Eine wichtige Erkenntnis des Projekts war, welche Klimaschutzmaßnahmen in den Betrieben bereits erfolgreich umgesetzt werden, wo noch Hürden bestehen und welche Ansätze in der Region das größte Potenzial bieten – sowohl im Hinblick auf die verfügbaren Flächen als auch auf die betrieblichen Rahmenbedingungen und die Bereitschaft zur Umsetzung.
So zeigte sich beispielsweise, dass der Anbau von Zwischenfrüchten auf vielen Betrieben bereits fest in die Fruchtfolge integriert ist. Andere Maßnahmen, wie etwa das holistische Weidemanagement, spielen bislang kaum eine Rolle – meist aufgrund fehlender Infrastruktur, begrenzter Flächen oder des hohen personellen Aufwands.
Boden im Fokus: Gesundheit zahlt sich aus
Besonders großes Interesse zeigten die teilnehmenden Betriebe am Thema Bodengesundheit. Empfehlungen wie die Durchführung erweiterter Bodenanalysen, der gezielte Ausgleich von Nährstoffverhältnissen sowie die Förderung des Bodenmikrobioms stießen auf breite Zustimmung.
Auch die „reduktive Kompostierung“ fand Anklang: Viehhaltende Betriebe verfügen in der Regel über die benötigten Ausgangsstoffe wie Mist, Gülle oder Gärreste sowie kohlenstoffhaltige Materialien wie Holzhackschnitzel, Grünschnitt oder Stroh. Durch den gezielten Aufbau von Humus verbessert sich nicht nur die Bodenstruktur und Wasserspeicherfähigkeit, sondern auch die langfristige Produktivität der Flächen.
Auf Basis der flächenscharfen Planung konnten die Projektpartner berechnen, welches CO2-Einsparpotenzial in der Region steckt. Würden die vorgeschlagenen Maßnahmen auf allen geeigneten Flächen in den Naturparken Südschwarzwald und Obere Donau umgesetzt, ließen sich anfänglich pro Jahr bis zu 185.000 Tonnen zusätzliches CO2 binden. Das entspricht den jährlichen Emissionen von rund 23.000 Menschen. Pro Hektar landwirtschaftlicher Fläche und Jahr käme so etwa eine Tonne CO2 zusammen — ungefähr so viel, wie in einer Buche mit 30 cm Durchmesser gespeichert ist.
Einheitliche Standards für Zertifikate
Damit dieses Potenzial auch genutzt werden kann, braucht es jedoch verlässliche Rahmenbedingungen.
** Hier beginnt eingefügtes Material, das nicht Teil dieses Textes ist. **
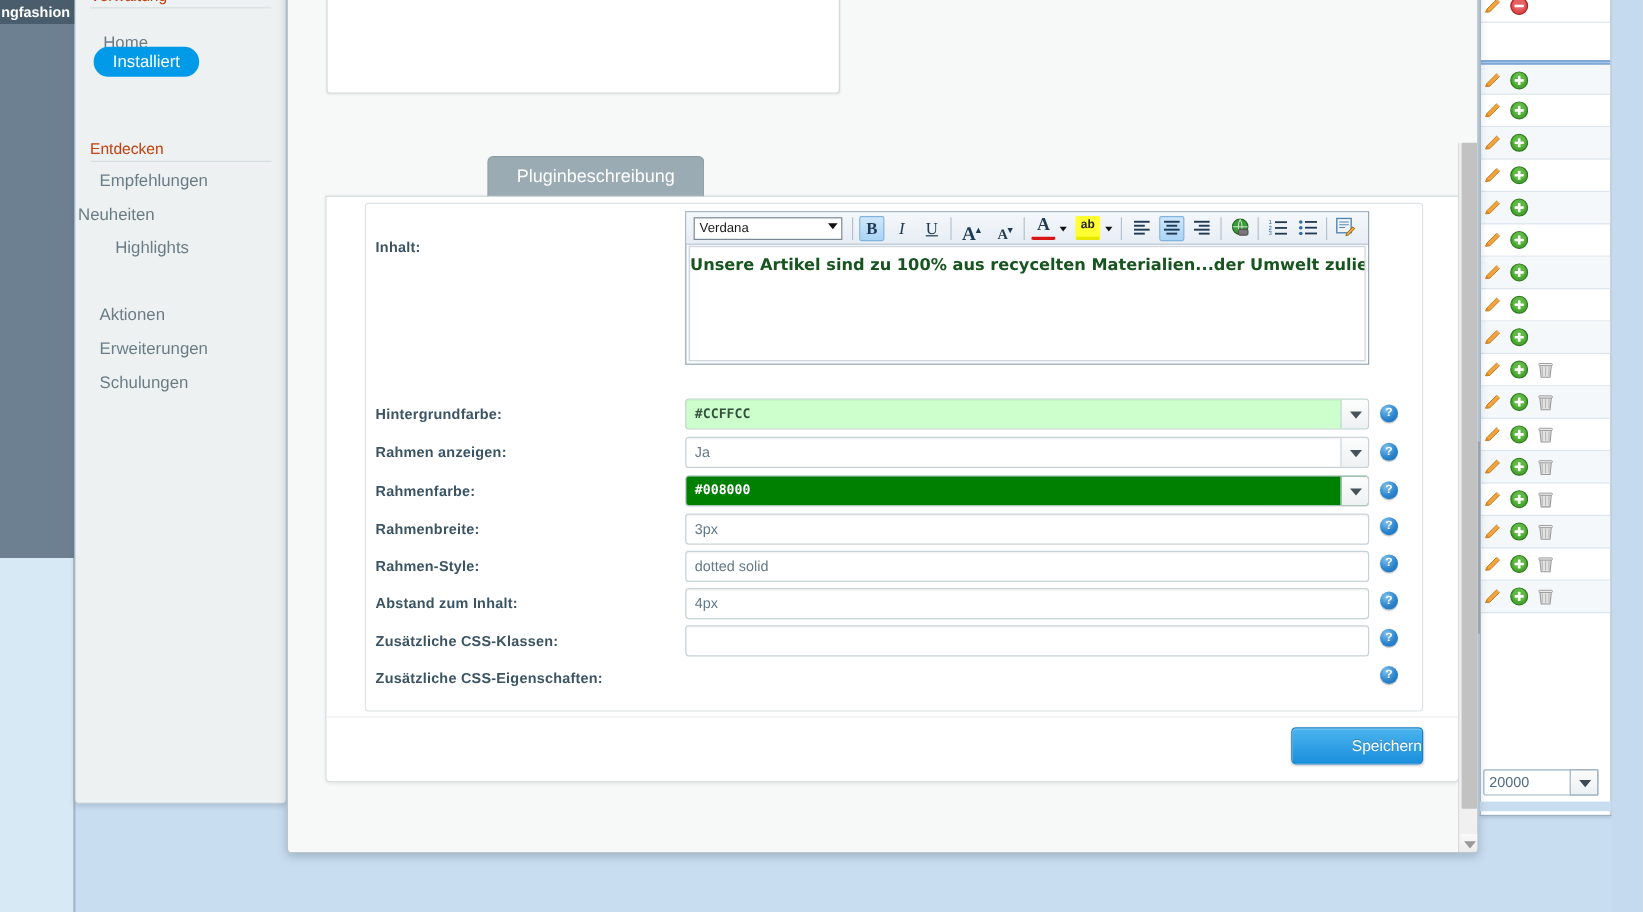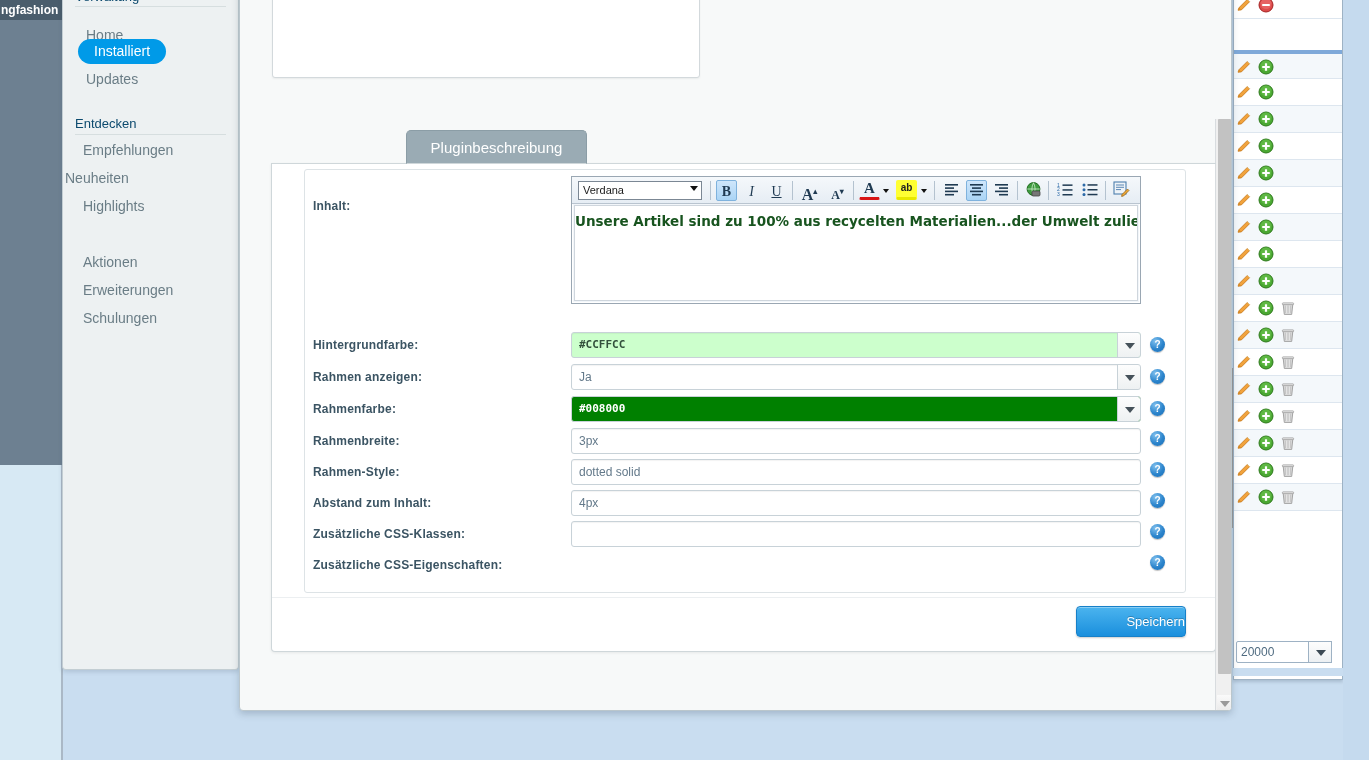--- a/index.html
+++ b/index.html
@@ -38,21 +38,21 @@
   
   #sidebar-panel {
     position: absolute; left: 62px; top: -12px; width: 177px; height: 682px;
     background: #edf1f2;
     border: 1px solid #c3ced3;
     border-top: none;
     border-bottom-left-radius: 4px; border-bottom-right-radius: 4px;
     box-shadow: 0 2px 4px rgba(60,80,100,0.18);
   }
   .sb-group-title {
-    color: #0c4a6e; font-size: 13px; padding: 0 0 0 12px;
+    color: #c2410c; font-size: 13px; padding: 0 0 0 12px;
     height: 18px; line-height: 18px;
   }
   #sb-title-verwaltung { position: absolute; top: 0px; left: 0; }
   #sb-hr-1 {
     position: absolute; top: 18px; left: 12px; right: 12px;
     height: 1px; background: #d6dedf;
   }
   #sb-title-entdecken { position: absolute; top: 127px; left: 0; }
   #sb-hr-2 {
     position: absolute; top: 146px; left: 12px; right: 12px;
@@ -68,21 +68,21 @@
     display: inline-block;
     background: #009ae8; color: #fff;
     border-radius: 13px; height: 25px; line-height: 25px;
     padding: 0 16px; margin-left: 15px; font-size: 14px;
   }
   #sb-home     { top: 33px; }
   #sb-install  { top: 49px; }
   #sb-updates  { top: 77px; }
   #sb-empf     { top: 148px; padding-left: 20px;}
   #sb-neu      { top: 176px; padding-left: 2px;}
-  #sb-high     { top: 204px; padding-left: 20px;}
+  #sb-high     { top: 204px; padding-left: 20px; margin-left: 13px;}
   #sb-themes   { top: 232px; padding-left: 20px;}
   #sb-aktionen { top: 260px; padding-left: 20px;}
   #sb-erweit   { top: 288px; padding-left: 20px;}
   #sb-schul    { top: 316px; padding-left: 20px;}
 
   
   #modal-window {
     position: absolute; left: 239px; top: -26px;
     width: 993px; height: 737px;
     background: #f7f9f9;
@@ -361,23 +361,20 @@
 
 <div id="sidebar-panel">
   <div class="sb-group-title" id="sb-title-verwaltung">Verwaltung</div>
   <div id="sb-hr-1"></div>
 
   <div class="sb-item" id="sb-home">
     <span>Home</span>
   </div>
   <div class="sb-item active-pill" id="sb-install">
     <span class="pill">Installiert</span>
-  </div>
-  <div class="sb-item" id="sb-updates">
-    <span>Updates</span>
   </div>
 
   <div class="sb-group-title" id="sb-title-entdecken">Entdecken</div>
   <div id="sb-hr-2"></div>
 
   <div class="sb-item" id="sb-empf">
     <span>Empfehlungen</span>
   </div>
   <div class="sb-item" id="sb-neu">
     <span>Neuheiten</span>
Unsicherheiten wie Förderkürzungen oder gesetzliche Änderungen hemmen vielerorts die Bereitschaft, in langfristige Klimaschutzmaßnahmen zu investieren. Besonders bei mehrjährigen Projekten wie Agroforstsystemen sind außerdem die Eigentums- oder Pachtverhältnisse von zentraler Bedeutung.
Zum Abschluss des Projekts fanden eine Abschlussveranstaltung in Meßkirch und Leibertingen statt. Rund 35 Teilnehmerinnen und Teilnehmer — darunter Landwirte, Vertreter der Naturparke, der Politik sowie Behörden — kamen im Brigel Hof zusammen, um die Ergebnisse der Konzeptstudie zu diskutieren.
Dort wurde beispielsweise über die Frage gesprochen, wie lange sich Humus im Boden aufbauen lässt, bevor ein Sättigungspunkt erreicht ist. Laut Friedrich Wenz, einem der beteiligten Fachberater, kann der Humusaufbau — je nach Ausgangszustand — über Jahrzehnte fortgesetzt werden. Angesichts des vielerorts beobachteten Humusabbaus in Deutschland sei das Potenzial beträchtlich.
Auch die Finanzierungsmöglichkeiten für CO2-Speichermaßnahmen standen im Fokus. Neben klassischen Agrarförderungen bieten inzwischen auch freiwillige Kohlenstoffmärkte Chancen für Landwirte. Mit dem neuen EU-weiten Carbon Removal Certification Framework, das einheitliche Standards und Qualitätskontrollen für CO2-Zertifikate etablieren soll, gewinnt dieser Ansatz zusätzlich an Bedeutung.
Praktische Einblicke auf dem Betrieb Braun-Keller
Den praktischen Abschluss der Veranstaltung bildete eine Exkursion zum Betrieb Braun-Keller. Dort wurden ausgewählte Maßnahmen direkt auf der Fläche vorgestellt. An einer „Bodenbar“ diskutierten die Teilnehmenden mitgebrachte Bodenproben, überprüften Kalkgehalt, Struktur und Verdichtung. Im Anschluss wurde ein Wiesenlüfter der Firma Evers demonstriert, der dabei helfen soll, Bodenverdichtung im Grünland zu reduzieren und das Wurzelwachstum zu fördern.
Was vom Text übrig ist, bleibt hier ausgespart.